Spring is here, which means it’s time for the annual Cooperative School District meetings in the Hollis-Brookline district. One of the articles proposed is of particular interest to students, taxpayers and the entire community: Article 2.
Article 2 allows for the addition of a new STEM lab at HBHS, as well as an updated weight room. The STEM lab would be used as a classroom for several engineering-related classes, as well as the new home base for the robotics team. The new weight room would be open to students for exercise during free periods, much like the current one. “I, as a school board member, voted to recommend this article with the STEM lab and the weight room because I feel like it’s going to enhance the education of all of our students,” said Holly Babcock.
During the first COOP meeting on March 15, which discussed the first three proposed articles, Article 2 failed to reach the two-thirds majority by only 32 votes. The COOP meeting went from 7pm-2am, and never officially finished. The meeting then continued the following Thursday on March 22, when it was decided that there would be a revote on Article 2. “I think Article 2 came up very late in the night, after babysitting closed, and we didn’t have enough people present to vote [at the first meeting],” said Babcock. “I think it’s a great idea, and it deserves to pass.”
The all-day revote on April 3 ended with the same conclusion: Article 2 failed. There are still lingering questions for when the same proposal goes back for a vote next year. Why is it important? How would it affect students? And, most importantly, why did it fail?
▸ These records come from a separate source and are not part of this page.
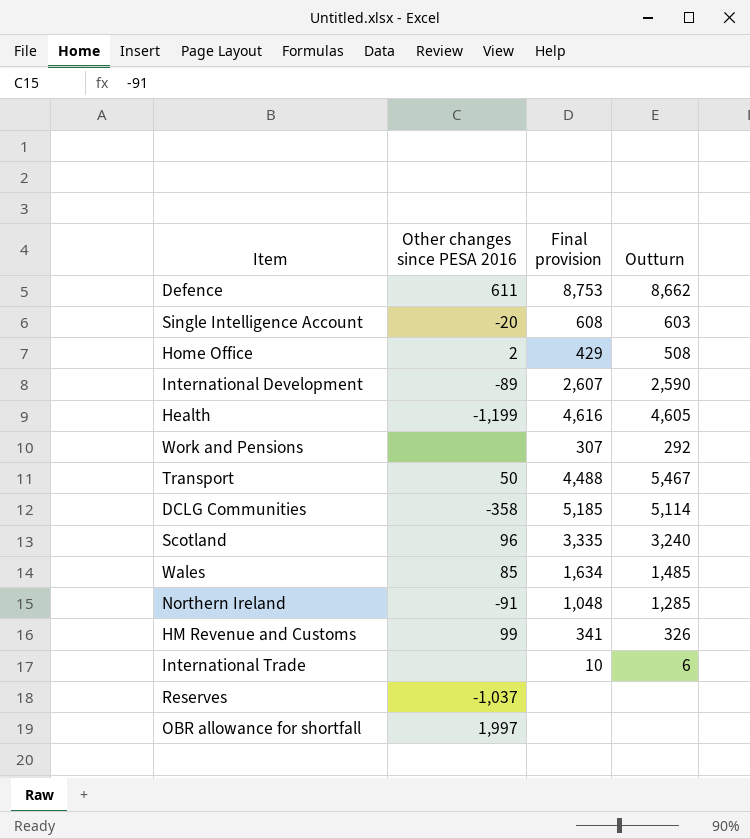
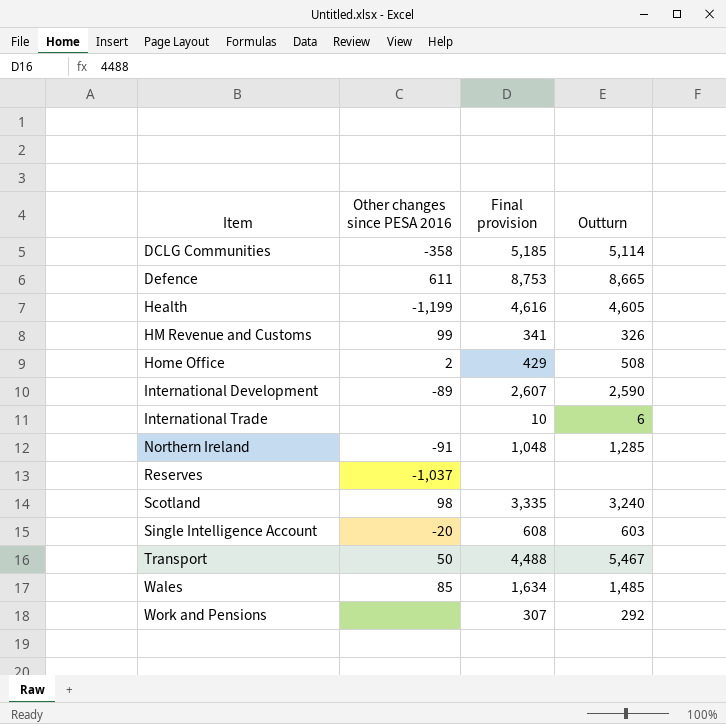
row order: none -> Item ascending
row OBR allowance for shortfall: 1,997 | none | none -> none
Defence | Outturn: 8,662 -> 8,665
Scotland | Other changes since PESA 2016: 96 -> 98

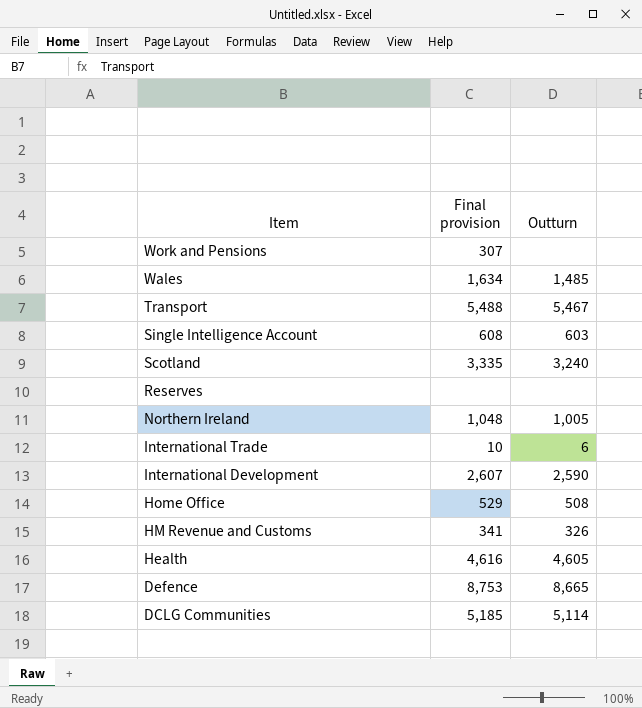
row order: Item ascending -> Item descending
column Other changes since PESA 2016 | position: 2 -> none
Work and Pensions | Outturn: 292 -> none
Transport | Final provision: 4,488 -> 5,488
Northern Ireland | Outturn: 1,285 -> 1,005
Home Office | Final provision: 429 -> 529

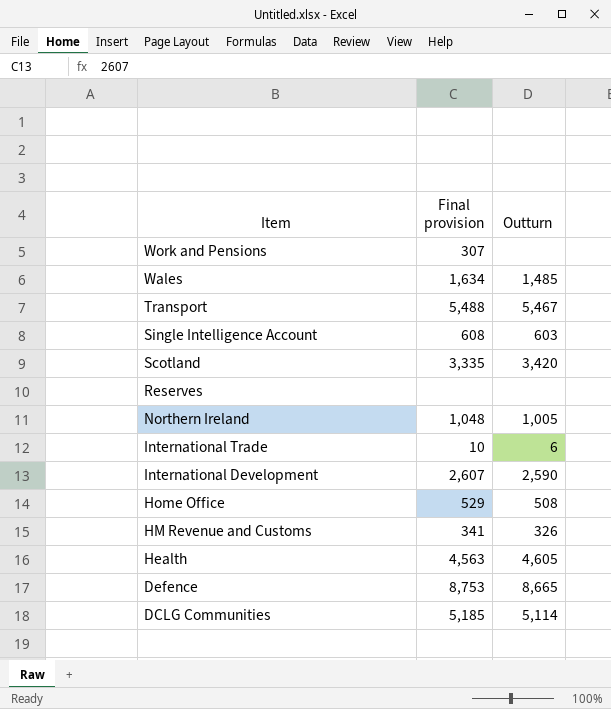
Scotland | Outturn: 3,240 -> 3,420
Health | Final provision: 4,616 -> 4,563

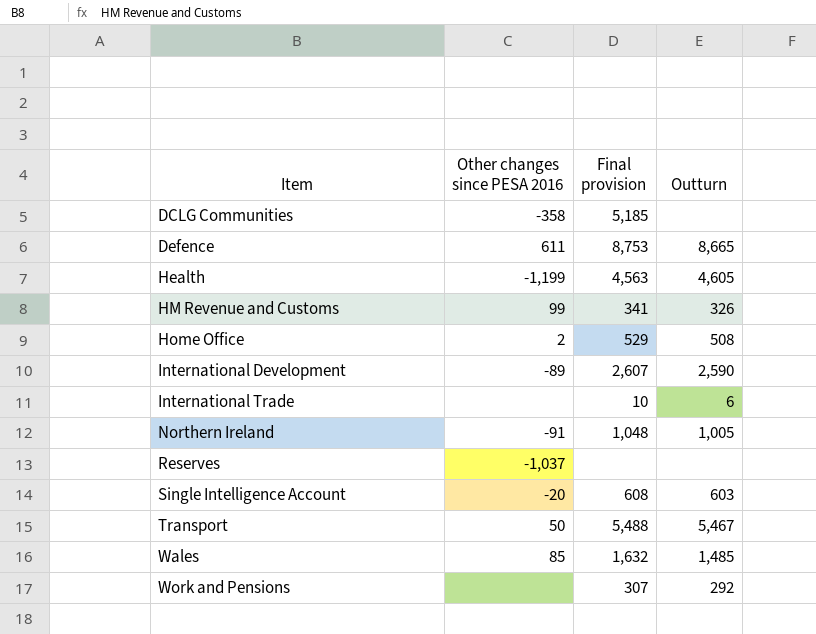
row order: Item descending -> Item ascending
column Other changes since PESA 2016 | position: none -> 2
row Scotland: 3,335 | 3,420 -> none
DCLG Communities | Outturn: 5,114 -> none
Wales | Final provision: 1,634 -> 1,632
Work and Pensions | Outturn: none -> 292

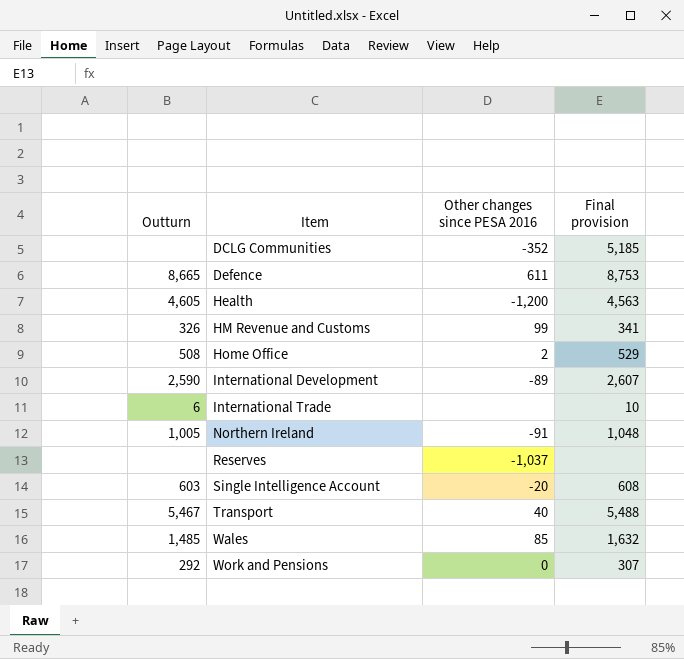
column Outturn | position: 4 -> 1
DCLG Communities | Other changes since PESA 2016: -358 -> -352
Health | Other changes since PESA 2016: -1,199 -> -1,200
Transport | Other changes since PESA 2016: 50 -> 40
Work and Pensions | Other changes since PESA 2016: none -> 0

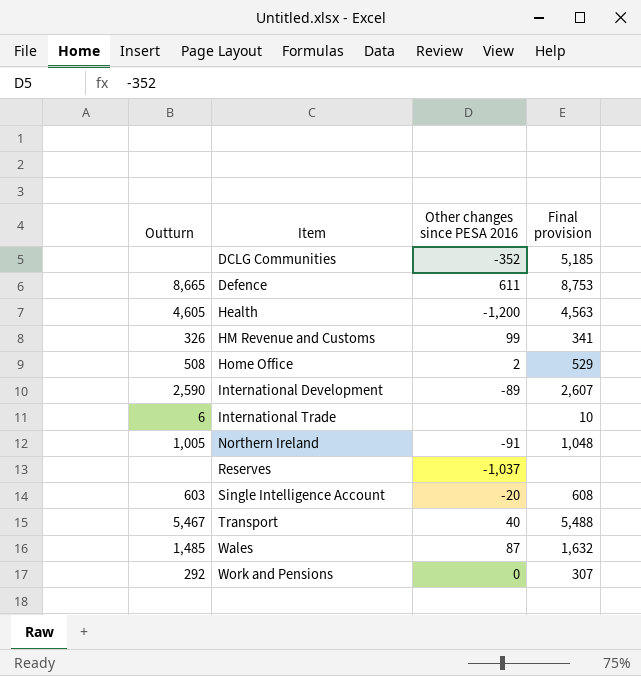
Wales | Other changes since PESA 2016: 85 -> 87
Article 2 would undoubtedly be beneficial for many Hollis Brookline High School students, particularly those interested in STEM careers and athletic activities. Students who participate in robotics were devastated to find out that Article 2 failed. “I was there when the results [of the first vote] were announced, and I burst into tears,” said robotics member Cordelia Scales ‘19.
With the new STEM lab, “[the robotics team] will get a new space and be a constant presence in the high school, which would increase membership. We’d be less spread out,” said Scales. Currently, members are dwindling, and the high school robotics team is crammed into several rooms in the middle school. Because these subgroups, including electronics, mechanical, and programming, are spread out, the robotics team can have trouble efficiently integrating their work.
In addition, according to Sara Hamblett ‘20, the setup of many necessary machines at the middle school is lacking the preferred amount of space. The proposed floor plan for the new STEM lab includes a fabrication lab, a separate room for cutting, a room for the 3D printer, a computer lab, a storage room and an elevator, which would help the robotics team work without cramping.
Some students believe that the reason the STEM lab proposal failed was that many voters were not fully informed about the benefits of Article 2. “I feel like [the people who proposed Article 2] could have done a better job of informing about engineering classes, which will be held in the STEM lab,” said robotics member Hamblett. In fact, a poll of over 50 HB students showed that less than 20 students were aware of what Article 2 was about. Presenters focused more on the robotics team when explaining Article 2, and did not include the impacts on the athletic programs here at HB. Perhaps if the benefit to athletics programs was more fully explained, Article 2 would have passed.
Article 2 would not only be beneficial to the STEM curriculum, but also to the student athletes, who work hard to keep HBHS teams performing well. “Volleyball was a lot of work,” Nick Franzini ‘18, former volleyball athlete said, “but it was a lot of fun and definitely worth all the work I put into it”. A new weight room would mean a cleaner, more athlete-friendly space to work out and hone skills. Currently, many machines are broken or outdated, and a new weight room would create a cleaner and more modern space for student athletes.
One team that would definitely benefit from the new weight room is the crew team. Whenever they want to use the rowing machines, they have to carry them down a double flight of stairs, through the gymnasium, and out into the lobby. “[Having to carry the rowing machines] really sucks,” said Julia Pepin ‘19, a member of the HB crew team.
While most people believe Article 2 is a great idea, some students disagree. One student has a lot to say about the issue. “I just don’t think it would be worth it. As seen with the first vote, it failed to pass, meaning that the citizens weren’t fully on board with it… I would have to agree, as it doesn’t seem like building a STEM lab should be on the list of top priorities for HB going forward,” said Kyle Hsu ‘19. “Despite being an athlete, I don’t think it is worth it. Our weight room isn’t great, so a renovation would be nice, but not at the cost of an entirely new STEM lab that would only get used by a small fraction of students.”
Putting together Article 2 has taken countless hours of hard work and time from of the School Board members. They have worked with numerous committees, and have presented their work at many public forums and hearings. “We’ve been working with the facilities committee for over a year; we basically got very positive feedback from the public at all the forums. People had questions, and we addressed them, and we changed our plans based on the feedback we got,” said Babcock.
Next year, the same proposal for the STEM lab and weight room renovation will likely be cycled through the COOP system again. Article 2 would definitely benefit many students, including robotics team members, athletes, and those taking engineering classes. Next year, we’ll see if voters see those benefits when Article 2 goes to another vote.